Agrostratégie

Alimentation animale bio : hausse de 1,8 % de la fabrication en 2025, portée par le segment bovin (Snia)


La fabrication d’aliments composés biologiques retrouve une dynamique positive en 2025, portée par les filières bovine et porcine. Une reprise qui intervient malgré le repli du segment des poules pondeuses et un léger recul des fermes bio.
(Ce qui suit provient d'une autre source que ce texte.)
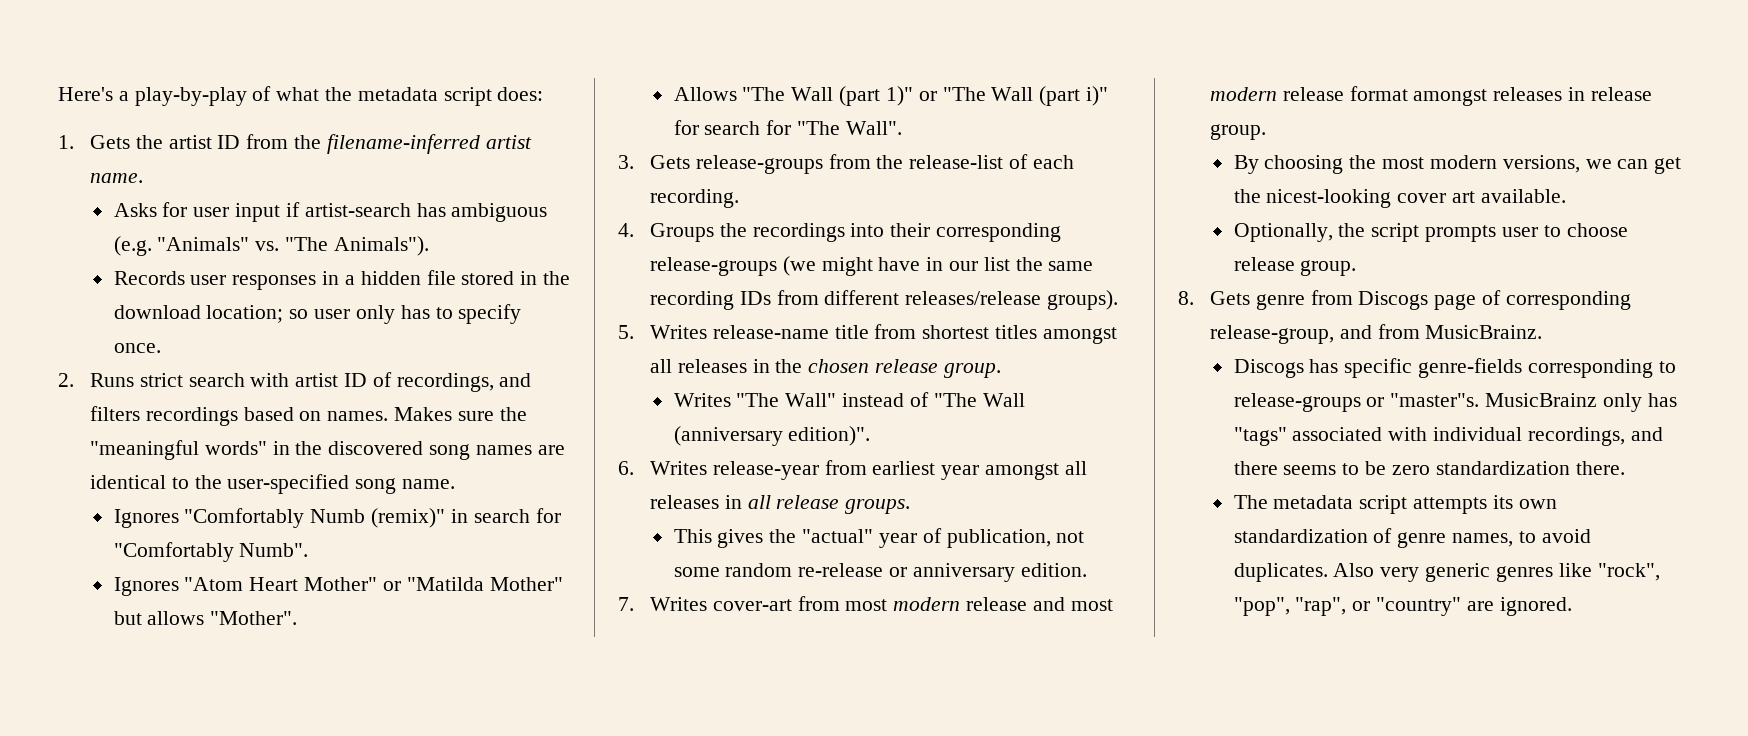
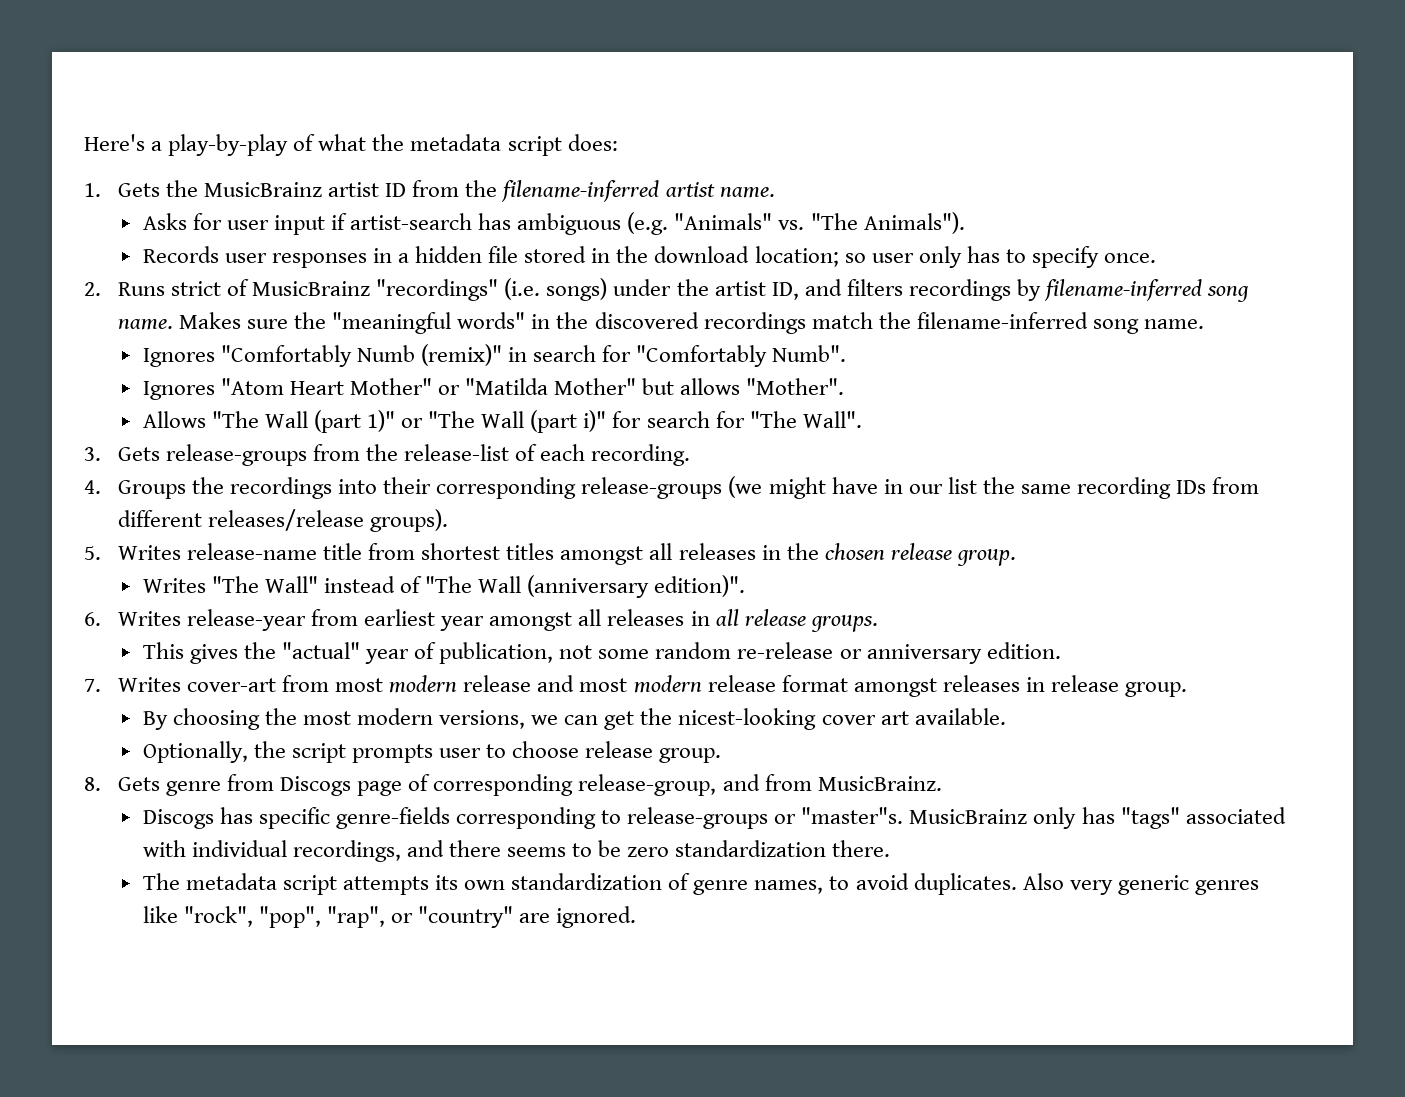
- 1. Gets the artist ID from the filename-inferred artist name.
+ 1. Gets the MusicBrainz artist ID from the filename-inferred artist name.
- 2. Runs strict search with artist ID of recordings, and filters recordings based on names.
+ 2. Runs strict of MusicBrainz "recordings" (i.e. songs) under the artist ID, and filters recordings by filename-inferred song name.
- Makes sure the "meaningful words" in the discovered song names are identical to the user-specified song name.
+ Makes sure the "meaningful words" in the discovered recordings match the filename-inferred song name.

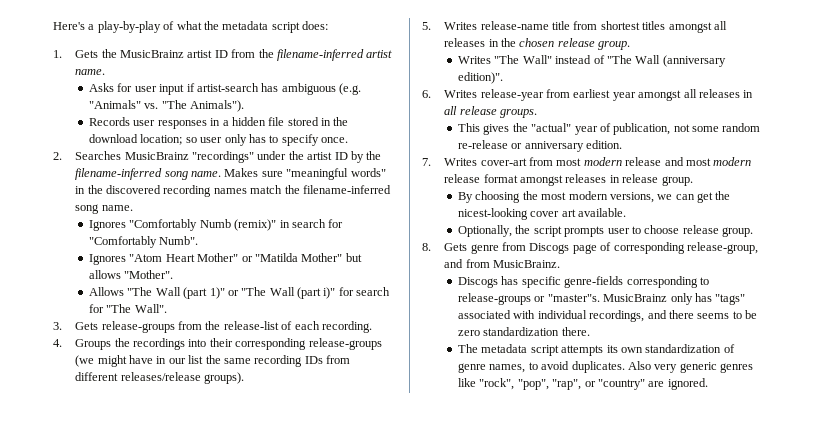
- 2. Runs strict of MusicBrainz "recordings" (i.e. songs) under the artist ID, and filters recordings by filename-inferred song name.
+ 2. Searches MusicBrainz "recordings" under the artist ID by the filename-inferred song name.
- Makes sure the "meaningful words" in the discovered recordings match the filename-inferred song name.
+ Makes sure "meaningful words" in the discovered recording names match the filename-inferred song name.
Alimentation animale bio : hausse de 1,8 % de la fabrication en 2025, portée par le segment bovin (Snia)
Alimentation animale bio : hausse de 1,8 % de la fabrication en 2025, portée par le segment bovin (Snia)

Un redémarrage porté par les filières hors pondeuses

La fabrication d’aliments composés biologiques pour les élevages repart à la hausse en 2025. Elle progresse de 1,9 % au premier semestre et de 1,7 % au second, soit +1,8 % sur l’année, selon le Snia (communiqué du 1er avril 2026). « Le secteur redémarre ainsi », souligne le syndicat.

Cette reprise intervient malgré le recul des aliments destinés aux poules pondeuses (-4,5 %), qui restent la principale filière avec 58 % des volumes. Un repli qui ne suffit pas à enrayer la dynamique globale.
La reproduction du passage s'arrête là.